In 1913, the forty-six year old coal baron put his name forward in the non-partisan election to serve as the fifteenth Mayor of Scranton. Jermyn’s slogan was his promise to “clean out city hall from cellar to garret” and he left nothing to chance. He spent freely, opened a huge headquarters, hired a staff that included twenty stenographers, and with a fleet of cars delivered paid campaigners into every neighborhood. He even had his own marching band.
On election night, after spending $33,000 (the equivalent of $837,443.33 in today’s dollars) on the race, the rich man few thought could win steamrolled his opponent, Scranton Director of Public Safety William G. O’Malley. The Jermyn from Jermyn had arrived.
Jermyn served for four years and then returned to business. In 1925, he attempted a comeback in one of the most controversial races the city has seen then or since. So controversial that the outcome was decided by the courts.
Elections in Scranton were now partisan and Jermyn ran as a Republican. This was a different time in city politics and GOP party registrations outnumbered the Democrats by 7,000 votes. Jermyn seemed like a sure bet in the contest against Michael J. McHugh, the city’s superintendent of police.
However, McHugh proved a popular campaigner. He was helped by the Ku Klux Klan, who staged a daylight march through downtown to oppose McHugh and his Catholicism. This did not play well with the city’s working class voters. Jermyn disavowed the Klan support and promised to represent every citizen if he was elected.
52,000 voters went to the polls on Election Day and the results had McHugh narrowly ahead 26,029 to 25,901. The former mayor refused to concede. In the days that followed, violent clashes between the opposing camps erupted throughout the city. When it seemed like it could not get worse, it did.
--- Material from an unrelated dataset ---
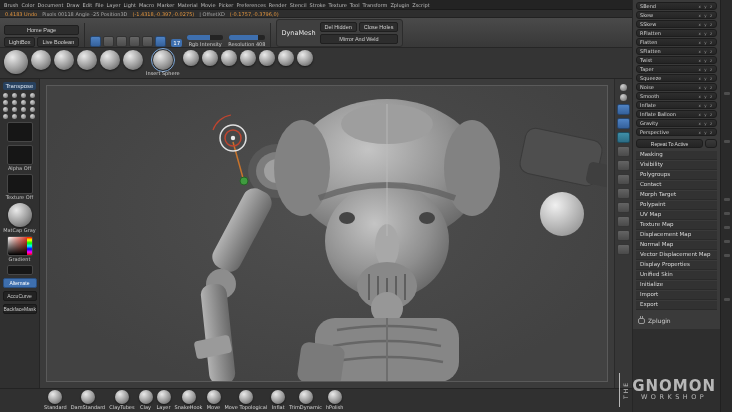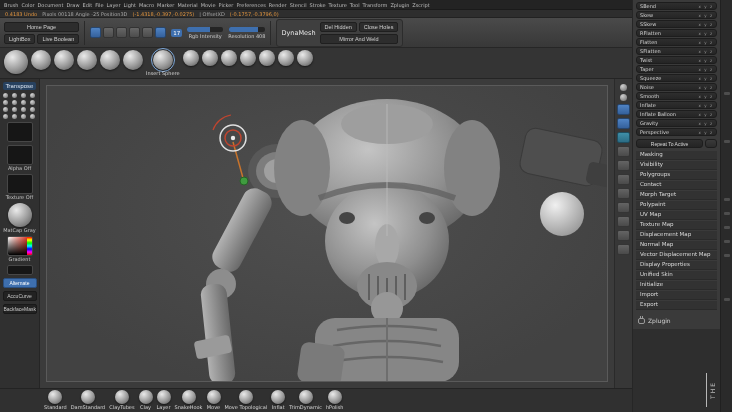"DynaMesh" .toolbar { align-items: center -> flex-end }
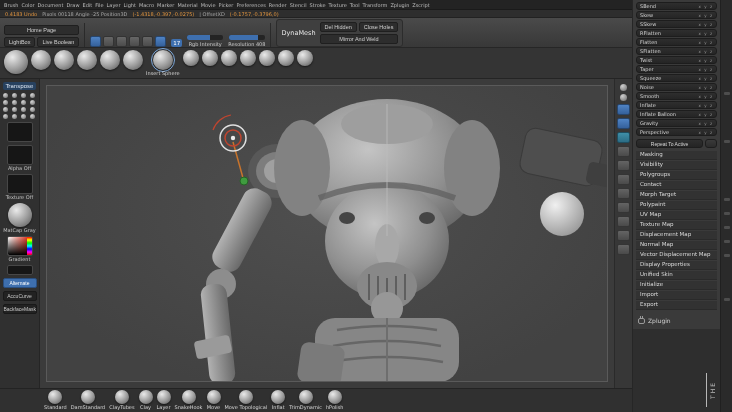"GNOMON" div.logo-text { html: none -> <div> <div>GNOMON</div> <div>WORKSHOP</div> </div> }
The Democratic and Republican poll workers in the First District’s Second Ward came forward and confessed that they had split a $1,000 bribe to throw an extra fifty votes McHugh’s way. An investigation ensued and fifteen days later a three judge panel voted 2-1 to declare Jermyn the winner.
Once back in office, Jermyn wasted no time consolidating power. He built an effective Republican organization that provided jobs and benefits to those who backed his chosen candidates and policies. As 1930 approached, the smart money was on his taking a shot at a third term. In a surprise, Jermyn declared that eight years in office was enough. He wanted out of public life.
Just months after leaving office, Jermyn was indicted on charges that he took kickbacks in a scheme to look the other way as slot machines were installed throughout he city. Witnesses testified that they turned over a $4 bribe for every slot machine. He was convicted of conspiracy by April and sentenced to one year in prison. He served two months before a judge ordered his release.
Edmund B. Jermyn died in disgrace on July 9, 1932. As of this writing, he is the only Mayor of Scranton to end up as a convicted criminal.